Step 6: Review SUDAAN univariate logistic regression output

In this step, the SUDAAN output is reviewed.

  • 1,304 respondents have hypertension and 2,515 do not.
  • Men are less likely to have hypertension than women. Their odds of hypertension are 0.89 times the odds of women.
  • Assuming a p-value less than 0.05 indicates statistical significance, note that gender is not significantly associated with hypertension based on the p-value for Satterthwaite χ2 or F test, which gives the overall p-value for gender. The Satterthwaite adjusted F gives the most conservative estimate of the test statistics. The p-value of 0.156 indicates that this relationship is not statistically significant.

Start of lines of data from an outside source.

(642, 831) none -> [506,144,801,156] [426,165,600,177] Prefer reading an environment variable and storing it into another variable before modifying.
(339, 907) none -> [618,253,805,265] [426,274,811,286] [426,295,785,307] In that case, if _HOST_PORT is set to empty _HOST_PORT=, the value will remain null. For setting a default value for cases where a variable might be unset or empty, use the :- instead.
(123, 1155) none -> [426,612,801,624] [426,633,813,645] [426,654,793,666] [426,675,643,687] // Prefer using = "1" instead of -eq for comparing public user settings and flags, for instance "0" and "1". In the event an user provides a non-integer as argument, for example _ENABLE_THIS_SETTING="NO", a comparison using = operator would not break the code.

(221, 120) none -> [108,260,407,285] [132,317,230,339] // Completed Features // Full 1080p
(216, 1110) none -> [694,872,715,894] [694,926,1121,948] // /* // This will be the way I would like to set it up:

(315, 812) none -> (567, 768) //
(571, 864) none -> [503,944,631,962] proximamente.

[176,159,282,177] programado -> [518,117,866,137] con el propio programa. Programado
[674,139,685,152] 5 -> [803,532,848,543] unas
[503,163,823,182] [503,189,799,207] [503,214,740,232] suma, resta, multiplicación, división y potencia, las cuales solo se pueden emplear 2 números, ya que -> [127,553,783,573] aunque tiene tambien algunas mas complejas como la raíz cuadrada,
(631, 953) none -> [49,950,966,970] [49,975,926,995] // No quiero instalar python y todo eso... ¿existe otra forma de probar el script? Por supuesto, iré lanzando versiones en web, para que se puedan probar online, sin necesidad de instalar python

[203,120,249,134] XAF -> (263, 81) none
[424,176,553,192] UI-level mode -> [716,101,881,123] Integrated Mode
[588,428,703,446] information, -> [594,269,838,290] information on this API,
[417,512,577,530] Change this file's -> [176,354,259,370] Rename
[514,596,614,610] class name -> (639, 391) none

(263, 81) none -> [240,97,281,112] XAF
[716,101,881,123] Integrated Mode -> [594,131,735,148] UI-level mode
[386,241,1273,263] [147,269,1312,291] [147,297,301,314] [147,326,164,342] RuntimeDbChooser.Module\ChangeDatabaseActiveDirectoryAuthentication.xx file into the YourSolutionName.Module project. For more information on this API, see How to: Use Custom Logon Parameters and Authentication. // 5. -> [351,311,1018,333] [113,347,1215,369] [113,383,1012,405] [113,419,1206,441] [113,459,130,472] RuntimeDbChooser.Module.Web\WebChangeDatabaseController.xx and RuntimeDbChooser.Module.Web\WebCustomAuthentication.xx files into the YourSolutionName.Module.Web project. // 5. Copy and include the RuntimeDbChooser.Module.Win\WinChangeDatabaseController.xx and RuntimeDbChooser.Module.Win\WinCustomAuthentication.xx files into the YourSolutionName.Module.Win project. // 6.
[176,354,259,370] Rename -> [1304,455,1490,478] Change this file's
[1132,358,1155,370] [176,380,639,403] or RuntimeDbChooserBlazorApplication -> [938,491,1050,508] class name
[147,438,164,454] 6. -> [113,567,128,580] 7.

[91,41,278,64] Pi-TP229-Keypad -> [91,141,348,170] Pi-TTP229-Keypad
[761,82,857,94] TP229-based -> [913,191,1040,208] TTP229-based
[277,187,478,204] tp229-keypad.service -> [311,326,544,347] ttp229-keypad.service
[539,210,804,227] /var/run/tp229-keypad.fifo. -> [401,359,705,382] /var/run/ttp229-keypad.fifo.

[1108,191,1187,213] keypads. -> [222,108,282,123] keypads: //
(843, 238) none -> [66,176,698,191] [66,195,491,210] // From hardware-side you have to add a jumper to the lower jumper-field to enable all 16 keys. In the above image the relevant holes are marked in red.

Step 7: Set up SUDAAN multivariate logistic procedure

The SUDAAN Multivariate Logistic Regression procedure is similar to the univariate procedure explained in the table above. You can follow the steps outlined below to perform a multivariate logistic regression.

IMPORTANT NOTE

These programs use variable formats listed in the Tutorial Formats page. You may need to format the variables in your dataset the same way to reproduce results presented in the tutorial.

SUDAAN Multivariate Logistic Procedure
Statements Explanation
proc sort data =analysis_data;
by sdmvstra sdmvpsu;
run ;

Use the SAS procedure, proc sort, to sort the data by strata and primary sampling units (PSU) before running the procedure.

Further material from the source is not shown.